El papel arrugado que envolvía esa colorida ligustrina, mientras ese olor característico de pastos chamuscados, los frascos parecieran extrañar ese contenido, y sus corchos observaran impávidos, cómo el humo se ramificaba enredado en ese nuevo aire impreciso hacia el cielo.
Bob Marley le cantaba a esa mujer que lagrimeaba y, contrariamente, le pedía que no llorara: «No woman, don’t cry»».
Nosotros, en esa esquina del barrio de Castelar transpirábamos risa y los ojos sudaban alegrías rojas mientras el quietismo barrial enmudecía al lado mismo de esas vías del ferrocarril que oxidaba tranquilidad pueblerina.
Amigos sin cicatrices y alguna chica al azar que movía su curva trasera apretada en ese jean que todo lo sugería y cuchicheaba con su par sobre esa avenida céntrica a la vuelta misma de ese Club Argentino de… gentes proclives al saludo casi genuino de costumbres adornadas de amabilidad.
Nadie arrimaba desconfianzas tras el umbral característico del domicilio en suerte, siempre un saludo y hasta una sugerente actitud de inocuidad espontánea, enmarcaba el espectro que fuere.
El paracaídas cayó porque sí, porque no era eternamente cierto esa especie de costumbrismo irradiado de antepasados que los abuelos o los consiguientes padres nuestros o tíos o jovatos que nos precedieron fuesen tenedores de una cierta biblia que a rajatablas, hubiésemos de seguir mientras algún pobre siguiese deambulando esporádicamente sobre esa estación de trenes o plagando calles distantes en esas periferias llenas de caminos de tierra.
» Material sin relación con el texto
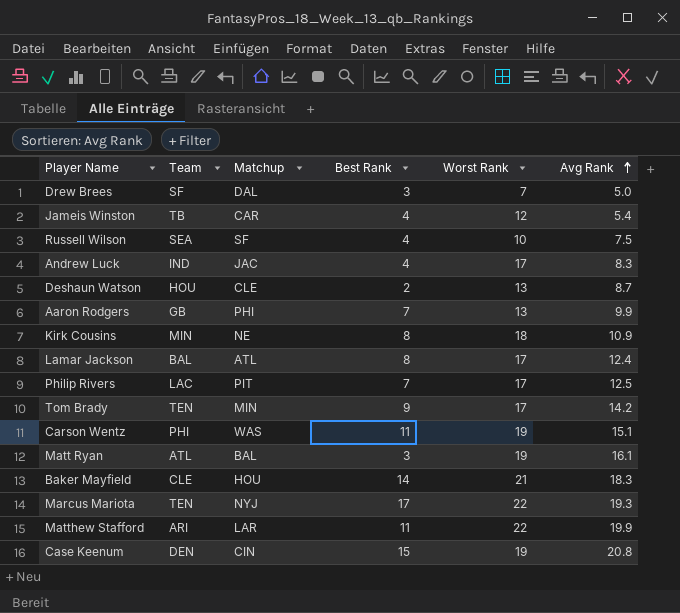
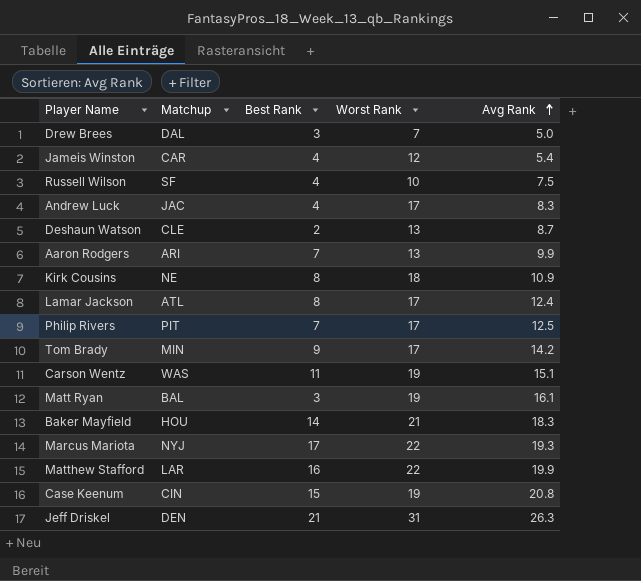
column Team | position: 2 -> none
Aaron Rodgers | Matchup: PHI -> ARI
Matthew Stafford | Best Rank: 11 -> 16
row Jeff Driskel: none -> DEN | 21 | 31 | 26.3

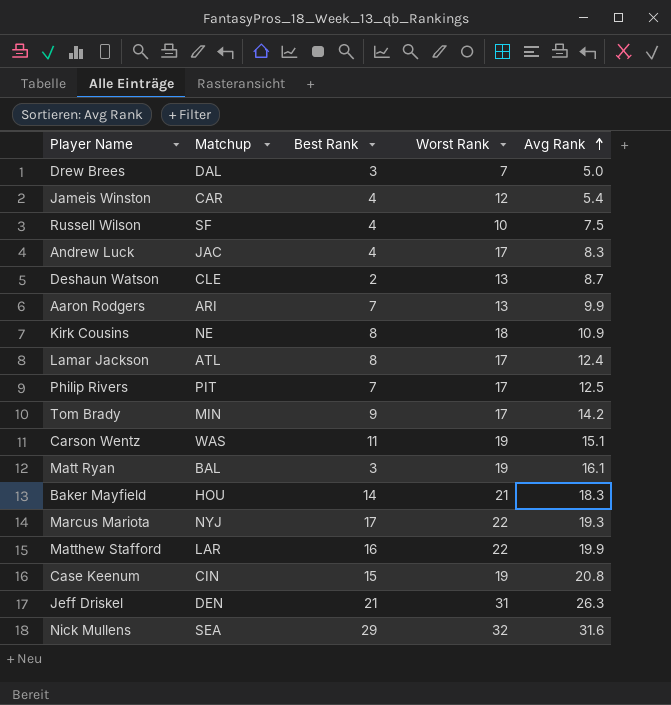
row Nick Mullens: none -> SEA | 29 | 32 | 31.6

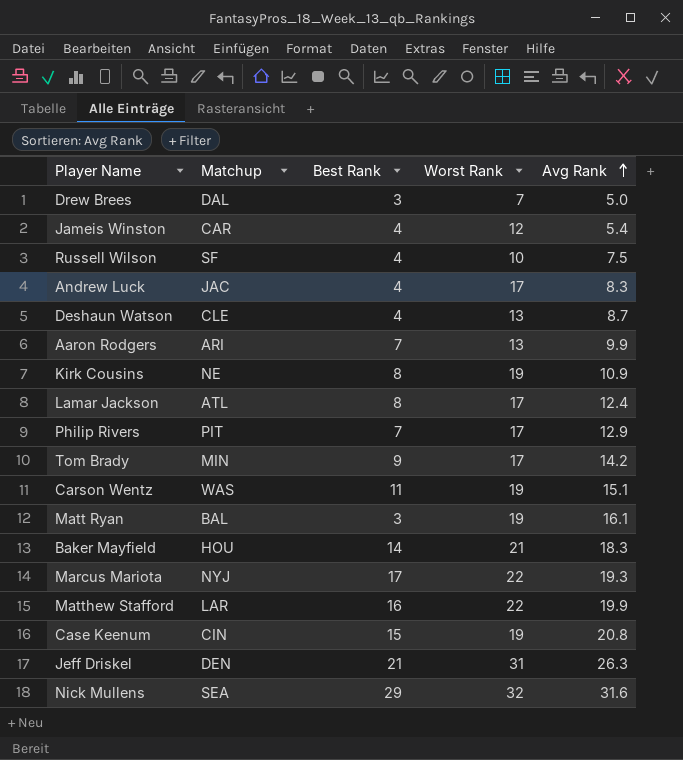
Deshaun Watson | Best Rank: 2 -> 4
Kirk Cousins | Worst Rank: 18 -> 19
Philip Rivers | Avg Rank: 12.5 -> 12.9

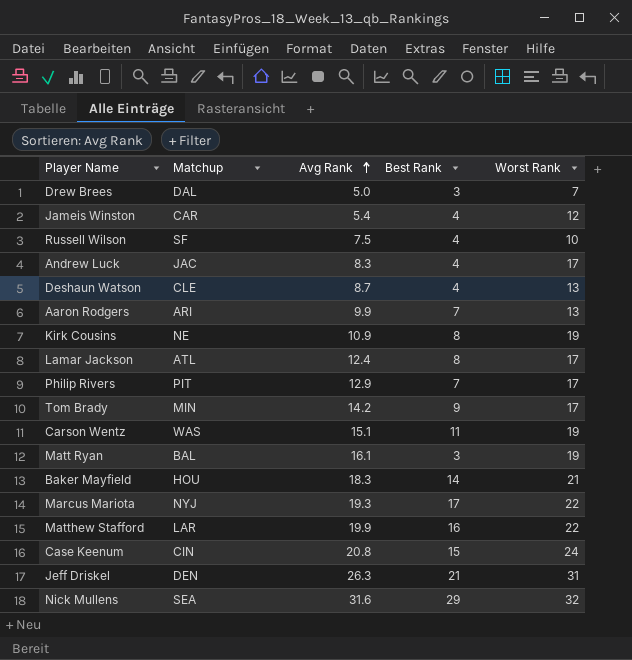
column Avg Rank | position: 5 -> 3
Case Keenum | Worst Rank: 19 -> 24

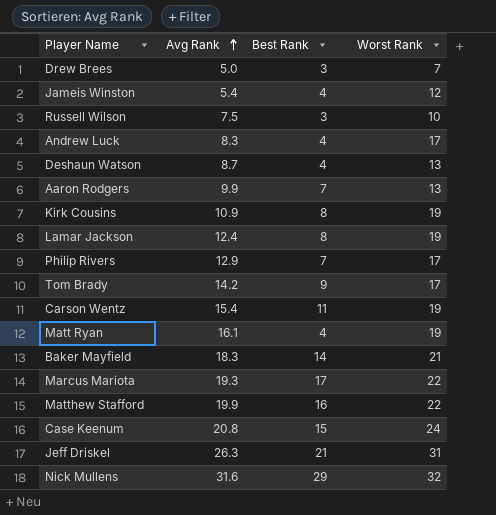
column Matchup | position: 2 -> none
Russell Wilson | Best Rank: 4 -> 3
Lamar Jackson | Worst Rank: 17 -> 19
Carson Wentz | Avg Rank: 15.1 -> 15.4
Matt Ryan | Best Rank: 3 -> 4

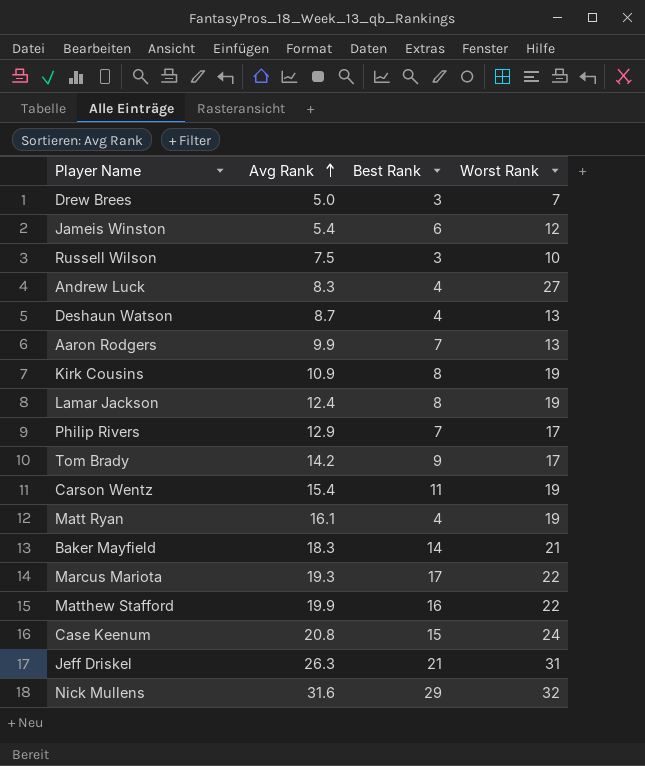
Jameis Winston | Best Rank: 4 -> 6
Andrew Luck | Worst Rank: 17 -> 27

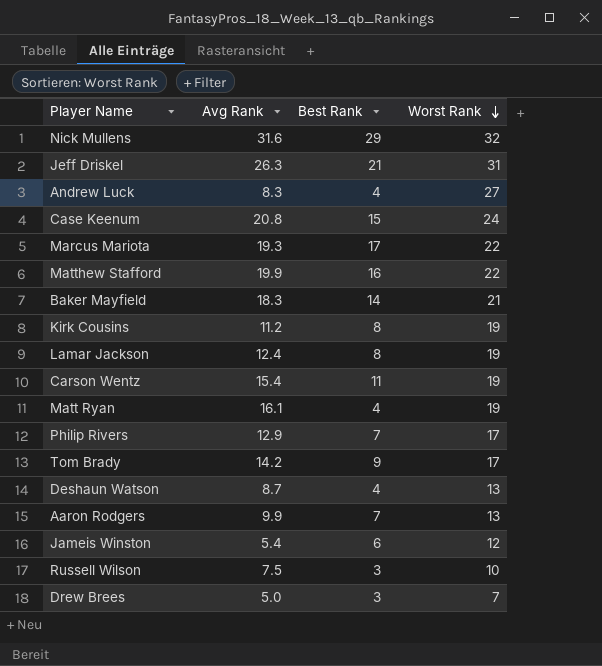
row order: Avg Rank ascending -> Worst Rank descending
Kirk Cousins | Avg Rank: 10.9 -> 11.2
De golpe apareció esa fragancia que alguien tituló «maconia» y en esas ferias hipponas, puesteros artesanales promocionaban frasquitos diminutos con el nombre de perfumes de «pachuli». Primero fueron cientos, luego tal vez miles y las chicas de pelos largos y vaqueros acampanados lucían e irradiaban amores pacíficos y nosotros, los varones, vociferábamos idiomas parecidos con el símbolo de la paz.
Fumar… y sentirnos oxigenados fuera del protocolo ambiental de esa especie de rigidez característica de las obligaciones y derechos; nosotros sentíamos ganas plenas del derecho de explotar flores que volaban pétalos que hasta se pegaban sobre las líneas alquitraneras de esas calles sin adoquines.
Así fue durante esos años incipientes de desparpajo y ambiciones desmedidas de inquietud anti-limítrofe de imposiciones tradicionales de antaño y que nos dejen de joder los viejos de mente que todo lo querían controlar y mandar sin autocríticas de nada…
Humo, música y risas; risas, música y ese humo raro cuya fragancia contagiaba ganas inéditas de compartir lo que fuese; un momento, un instante, un día o noche y que los que no lo entendiesen, por lo menos aquietasen sus aguas embravecidas de molesta interferencia. Y en el medio de esa agradable aventura, apareció la desventura, esa especie de terremoto inesperado de un sistema por demás violento que no solamente derritió la sonrisa sino que, por desgracia, invadió terroríficamente el espectro de la convivencia barrial y la escarmentó de la peor manera posible: cualquiera podía ir detenido o preso por lo que fuese ¡hasta por pensar raramente distinto!.
Apareció imprevistamente la ley no escrita de un pelo corto y una ropa antigua y uniforme y el aroma libre y el humo y los frasquitos de olores parecidos y los pantalones con florcitas y collares terminaron ocultos en esas fosas tapadas de terruño con letras de «no sabe, no contesta» y el silencio fue mucho más que un retrato de una enfermera en un hospital.
Como en las películas de guerra, aparecieron aviones en donde personas saltaban desde las alturas y los paracaídas afloraban en medio del cielo, sólo que en la realidad de aquel inmediato entonces, las personas expulsadas de los aviones eran seres dopados en vida por esos asesinos militares que arrojaban vida para escarmentar a todo aquel que atreviese siquiera a pensar distinto, a todo aquel que fumase un joint de marihuana o al maestro o al obrero o al estudiante que reclamara un mejor estar sobre la faz del planeta.
Si bien la historia no se repite, a veces sucede la visión de la similitud, y en este sentido, un párrafo aparte para la música: escuchar otra vez a Marley me transportó a épocas lejanas, y ya los humos fraganciales para con los amigos de aquel entonces no flotan en ese esplendor; tampoco los pantalones apretujados resaltan como antes; me agrada el saber -por otra parte- que esos asesinos de uniforme todavía hay unos cuantos que purgan condenas en cárceles comunes y no volverán a la barbarie. Los que vienen detrás nuestro podrán contagiar de mejor manera que los viejos que somos.